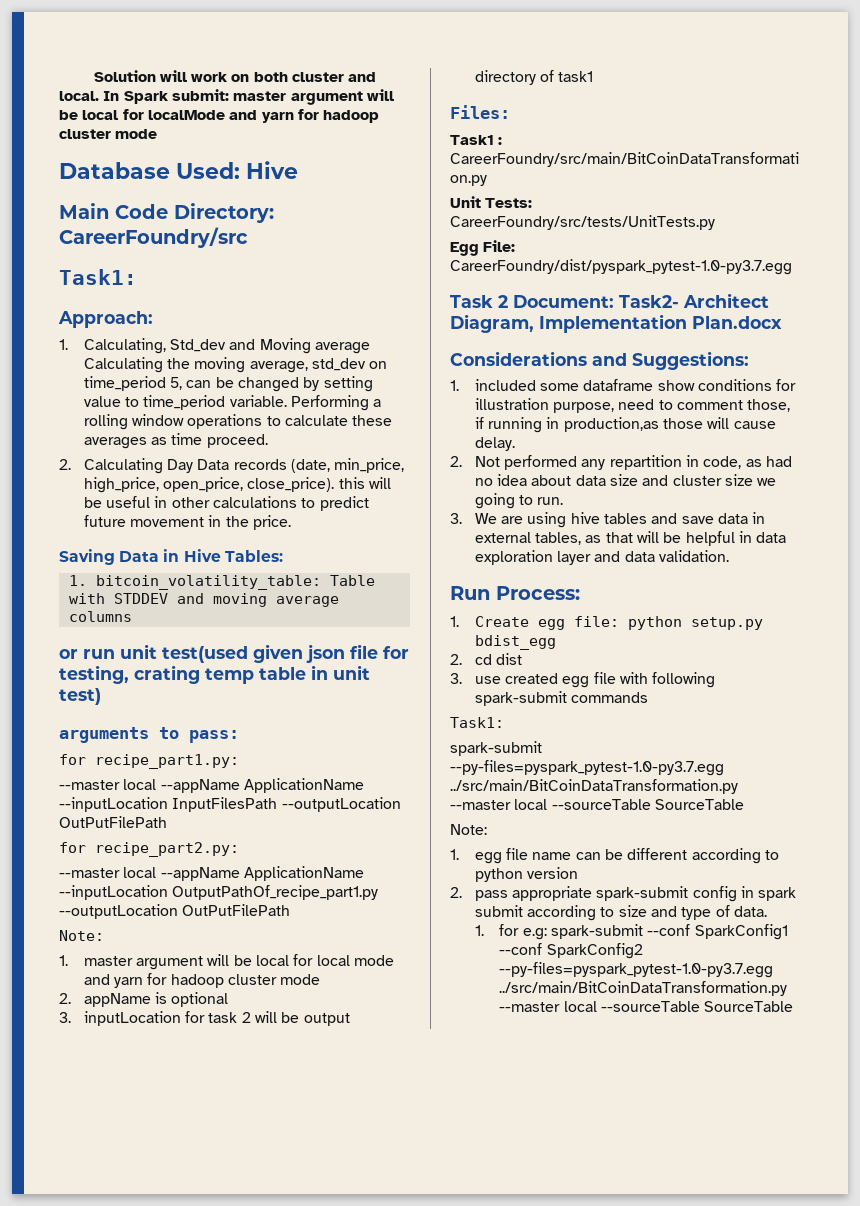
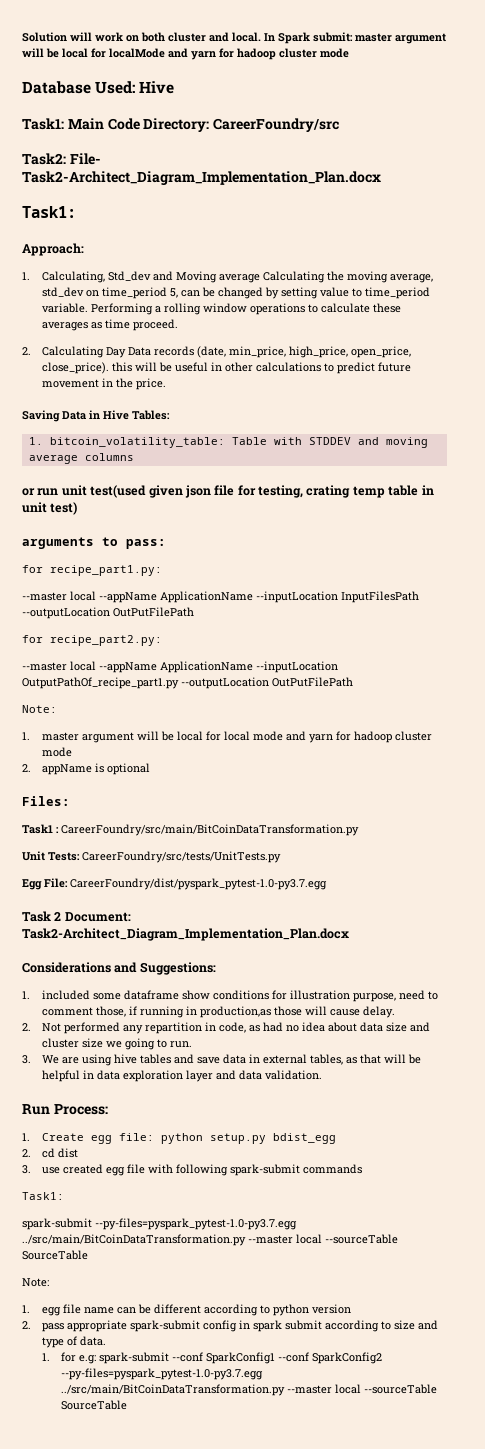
(298, 170) none -> [22,118,64,130] Task1:
(248, 237) none -> [22,153,101,165] [22,171,381,185] // Task2: File- Task2-Architect_Diagram_Implementation_Plan.docx
[59,1011,350,1026] [474,70,594,85] // 3. inputLocation for task 2 will be output directory of task1 -> (150, 769) none
[619,293,769,308] [450,314,782,333] Task2- Architect Diagram, Implementation Plan.docx -> [22,928,349,941] Task2-Architect_Diagram_Implementation_Plan.docx

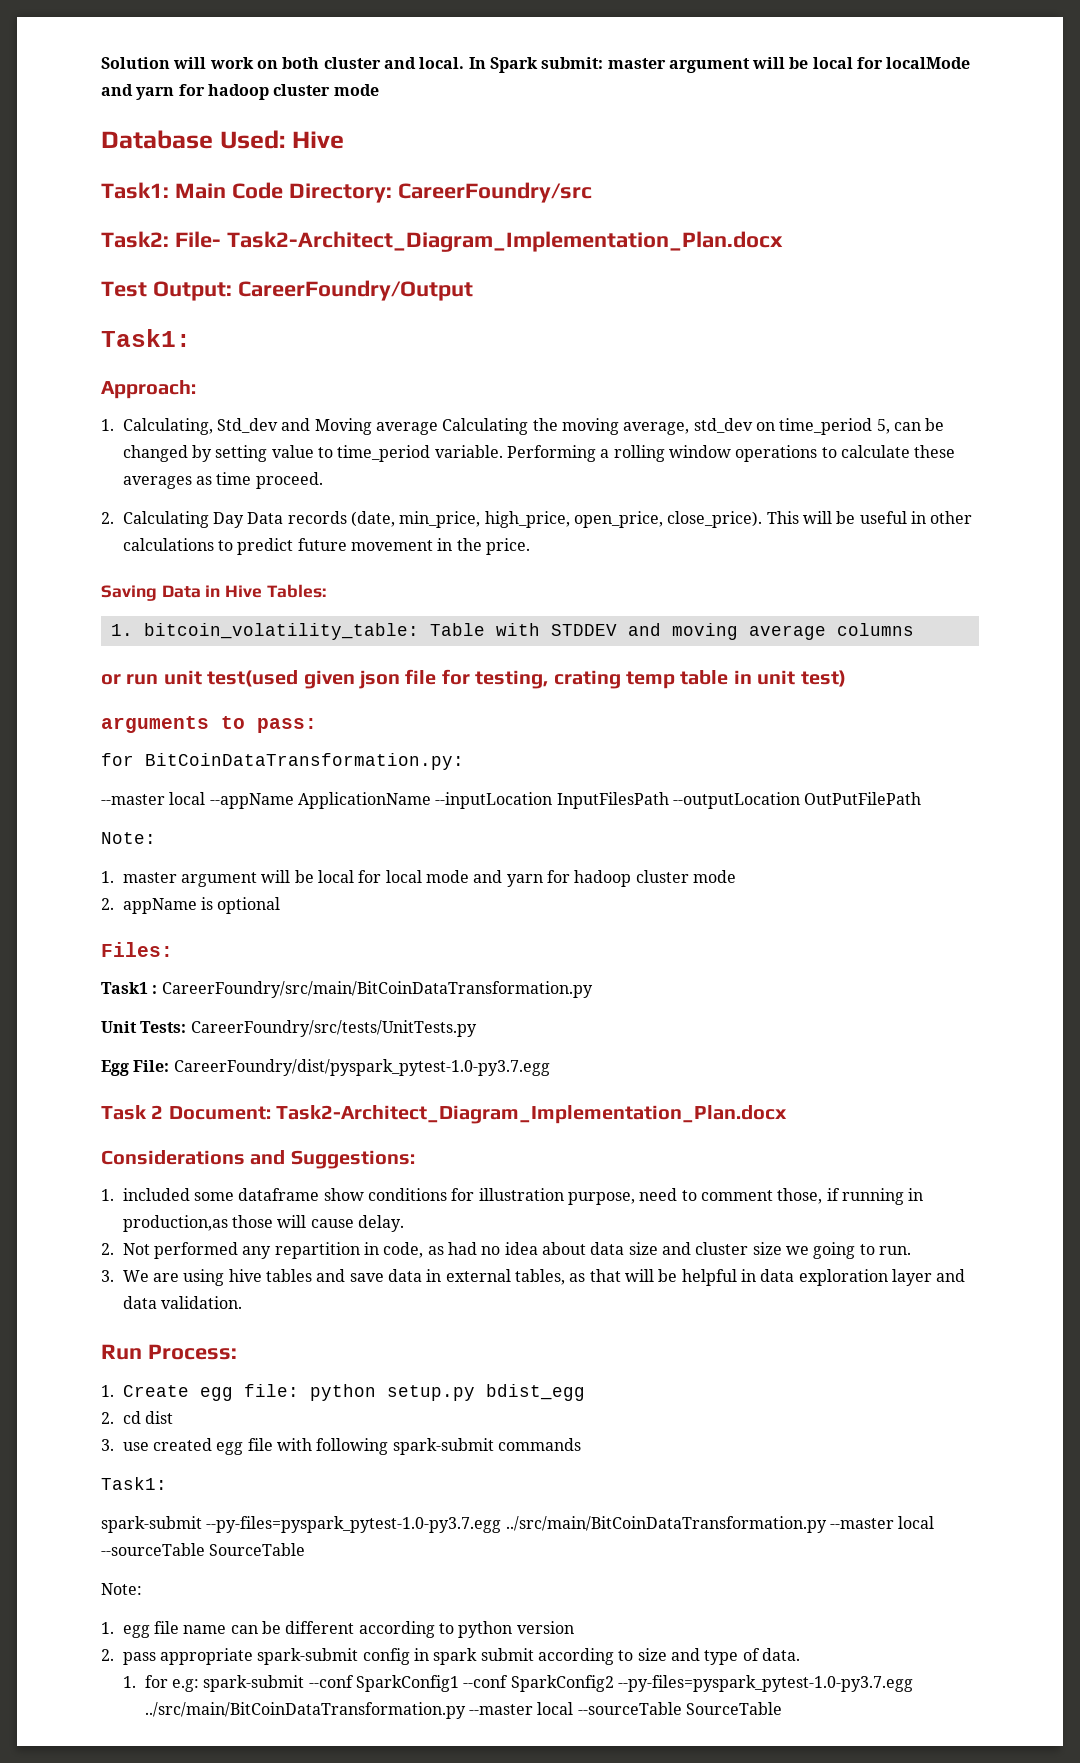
(381, 178) none -> [101,280,473,301] // Test Output: CareerFoundry/Output
[111,362,132,372] this -> [766,511,799,524] This
[50,565,162,576] recipe_part1.py: -> [145,753,464,770] BitCoinDataTransformation.py:
[22,635,162,646] [22,661,338,673] [22,677,353,689] // for recipe_part2.py: // --master local --appName ApplicationName --inputLocation OutputPathOf_recipe_part1.py --outputLocation OutPutFilePath -> (922, 798) none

- _Activity_
Copy out the material above in full and exactly, but with no pictures.

- _Completed exercise_
(298, 170) none -> [22,118,64,130] Task1:
(248, 237) none -> [22,153,101,165] [22,171,381,185] // Task2: File- Task2-Architect_Diagram_Implementation_Plan.docx
[59,1011,350,1026] [474,70,594,85] // 3. inputLocation for task 2 will be output directory of task1 -> (150, 769) none
[619,293,769,308] [450,314,782,333] Task2- Architect Diagram, Implementation Plan.docx -> [22,928,349,941] Task2-Architect_Diagram_Implementation_Plan.docx

(381, 178) none -> [101,280,473,301] // Test Output: CareerFoundry/Output
[111,362,132,372] this -> [766,511,799,524] This
[50,565,162,576] recipe_part1.py: -> [145,753,464,770] BitCoinDataTransformation.py:
[22,635,162,646] [22,661,338,673] [22,677,353,689] // for recipe_part2.py: // --master local --appName ApplicationName --inputLocation OutputPathOf_recipe_part1.py --outputLocation OutPutFilePath -> (922, 798) none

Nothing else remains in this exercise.